- _About this task_
I'd like an exact copy of only the lines from the start of the listing below through the line that holds "height:1024px; overflow:hidden; background:#fdba74;". Please keep the pictures out.

——

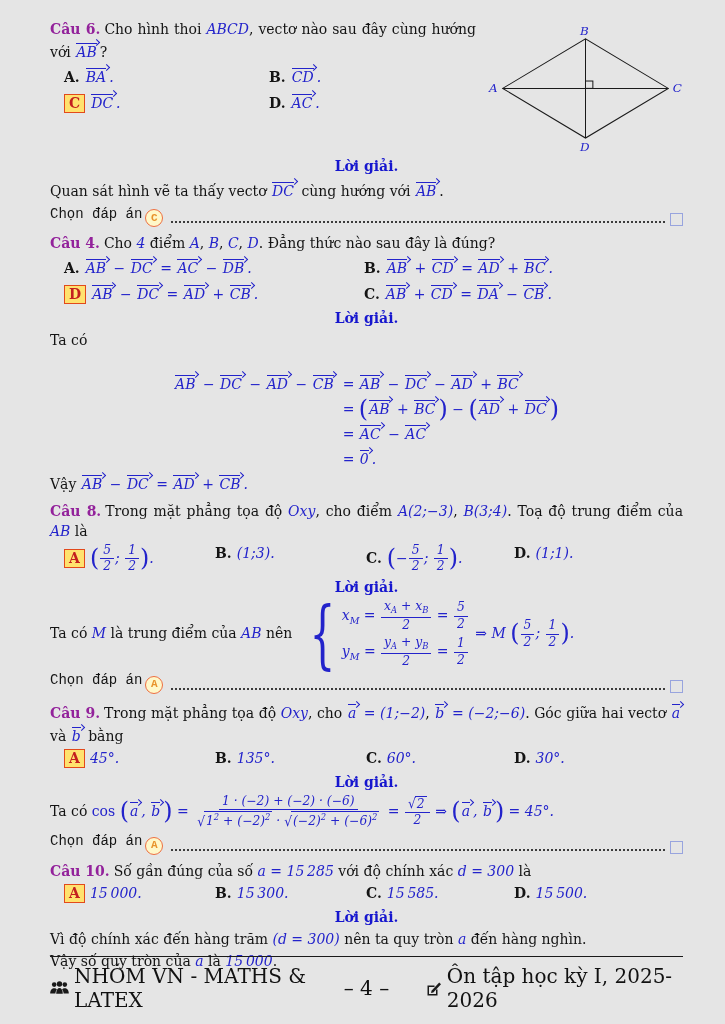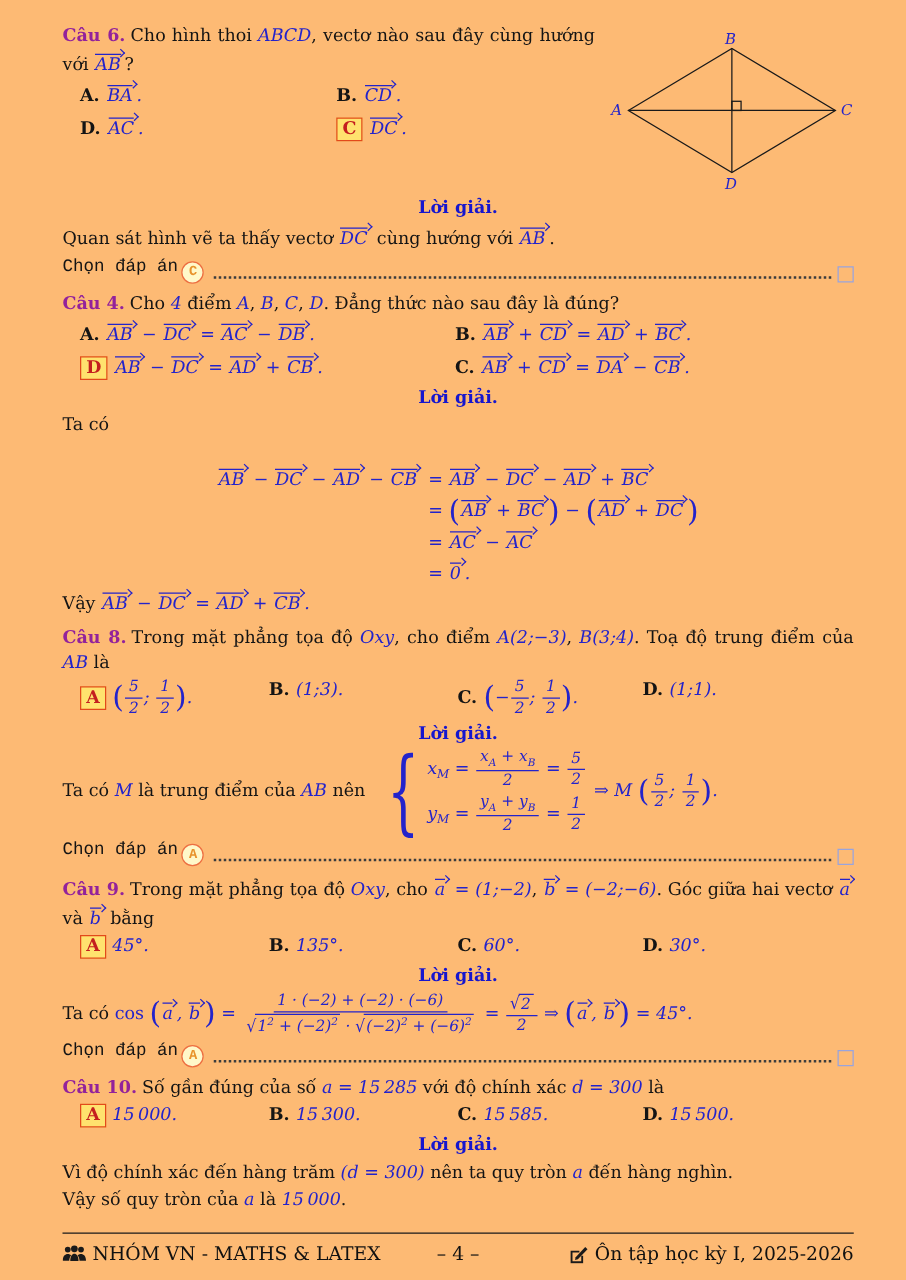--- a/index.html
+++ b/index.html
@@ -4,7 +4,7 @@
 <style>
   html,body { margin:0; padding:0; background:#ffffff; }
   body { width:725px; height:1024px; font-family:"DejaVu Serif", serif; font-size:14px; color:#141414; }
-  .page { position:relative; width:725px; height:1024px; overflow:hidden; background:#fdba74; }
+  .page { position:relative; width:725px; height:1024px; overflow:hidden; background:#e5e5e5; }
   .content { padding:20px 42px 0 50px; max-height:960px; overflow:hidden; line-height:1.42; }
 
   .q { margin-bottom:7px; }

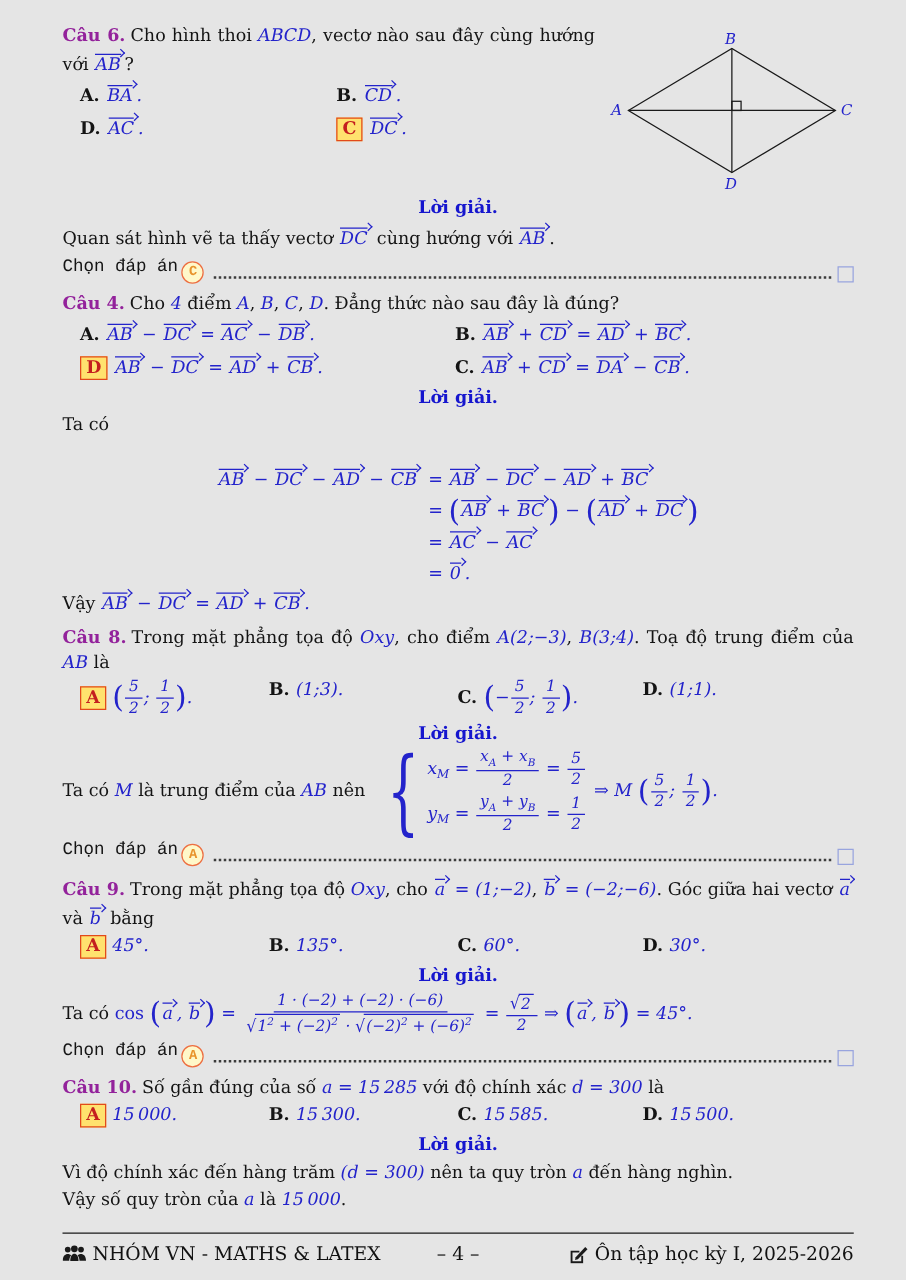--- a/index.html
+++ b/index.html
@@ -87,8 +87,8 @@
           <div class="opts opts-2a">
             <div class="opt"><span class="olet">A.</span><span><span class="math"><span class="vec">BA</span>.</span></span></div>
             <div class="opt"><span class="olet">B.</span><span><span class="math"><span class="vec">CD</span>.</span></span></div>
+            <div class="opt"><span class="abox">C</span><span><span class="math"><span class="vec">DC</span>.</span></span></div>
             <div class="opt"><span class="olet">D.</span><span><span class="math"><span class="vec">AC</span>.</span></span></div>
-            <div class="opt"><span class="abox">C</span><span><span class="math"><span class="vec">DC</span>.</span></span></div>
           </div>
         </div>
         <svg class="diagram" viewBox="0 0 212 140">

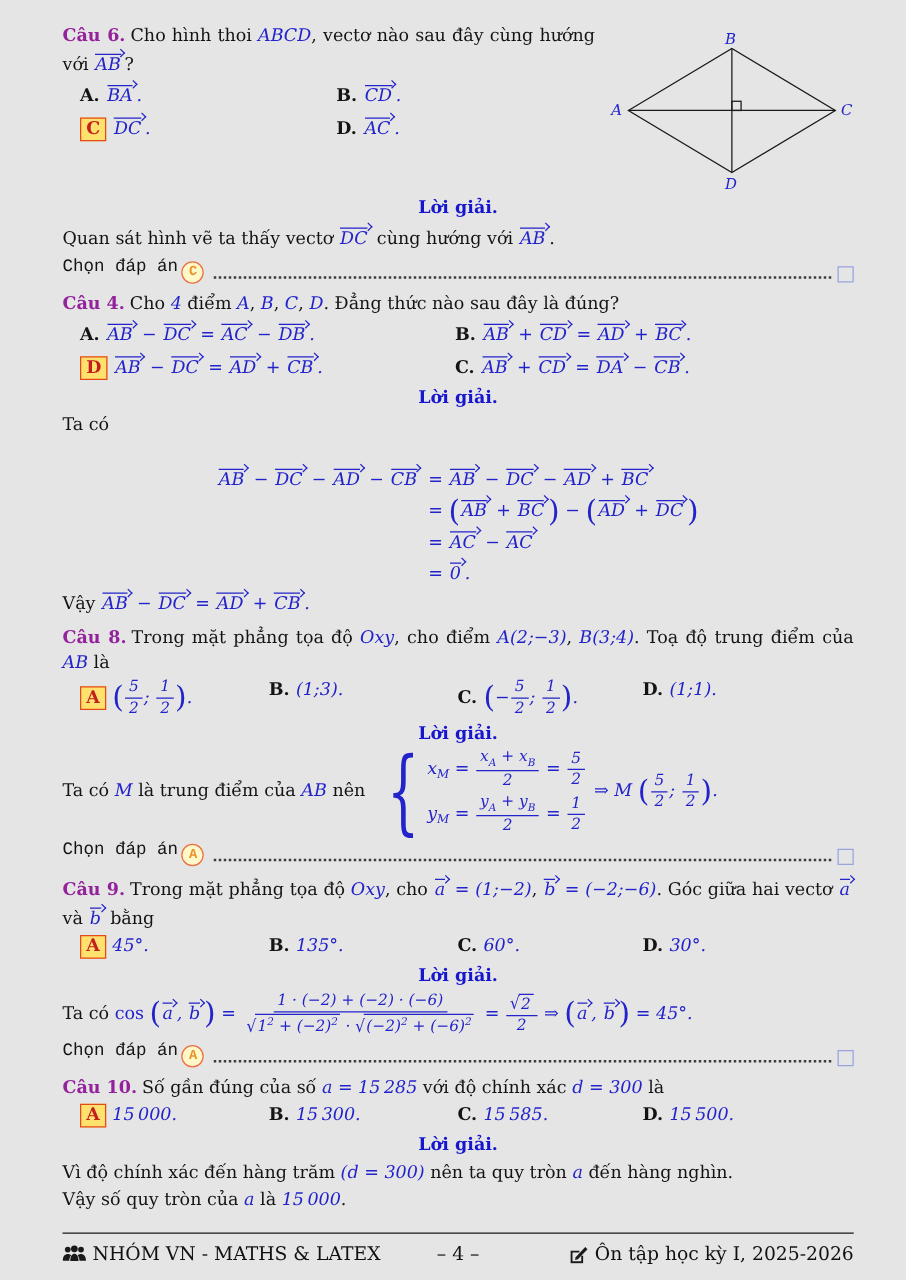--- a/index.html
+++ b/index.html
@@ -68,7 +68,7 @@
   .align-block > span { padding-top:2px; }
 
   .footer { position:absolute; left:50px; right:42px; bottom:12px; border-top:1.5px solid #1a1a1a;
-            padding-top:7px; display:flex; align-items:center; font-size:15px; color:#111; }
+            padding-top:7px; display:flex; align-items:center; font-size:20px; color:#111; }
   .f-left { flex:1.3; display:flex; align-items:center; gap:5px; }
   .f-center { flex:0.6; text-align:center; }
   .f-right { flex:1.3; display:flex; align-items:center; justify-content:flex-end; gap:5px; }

——

- _Solution for this task_
--- a/index.html
+++ b/index.html
@@ -4,7 +4,7 @@
 <style>
   html,body { margin:0; padding:0; background:#ffffff; }
   body { width:725px; height:1024px; font-family:"DejaVu Serif", serif; font-size:14px; color:#141414; }
-  .page { position:relative; width:725px; height:1024px; overflow:hidden; background:#fdba74; }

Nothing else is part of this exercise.